YOUR TASK:
This exercise calls for every line of the data below with the string "Gear" in it.

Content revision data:
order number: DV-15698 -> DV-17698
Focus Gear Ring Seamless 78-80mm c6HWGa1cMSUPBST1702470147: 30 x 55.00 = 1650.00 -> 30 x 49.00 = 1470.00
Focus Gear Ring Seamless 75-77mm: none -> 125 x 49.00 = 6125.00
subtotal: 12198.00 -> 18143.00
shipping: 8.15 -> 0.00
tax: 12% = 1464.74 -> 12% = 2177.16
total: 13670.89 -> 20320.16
==
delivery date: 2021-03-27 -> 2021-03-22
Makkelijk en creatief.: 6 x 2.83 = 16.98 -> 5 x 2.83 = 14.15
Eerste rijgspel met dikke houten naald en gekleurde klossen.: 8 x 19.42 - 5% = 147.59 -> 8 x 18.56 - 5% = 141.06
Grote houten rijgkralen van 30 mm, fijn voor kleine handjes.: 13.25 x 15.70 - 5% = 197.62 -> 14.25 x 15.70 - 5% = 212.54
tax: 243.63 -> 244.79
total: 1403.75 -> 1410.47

RESPONSE TO THIS EXERCISE:
Focus Gear Ring Seamless 78-80mm c6HWGa1cMSUPBST1702470147: 30 x 55.00 = 1650.00 -> 30 x 49.00 = 1470.00
Focus Gear Ring Seamless 75-77mm: none -> 125 x 49.00 = 6125.00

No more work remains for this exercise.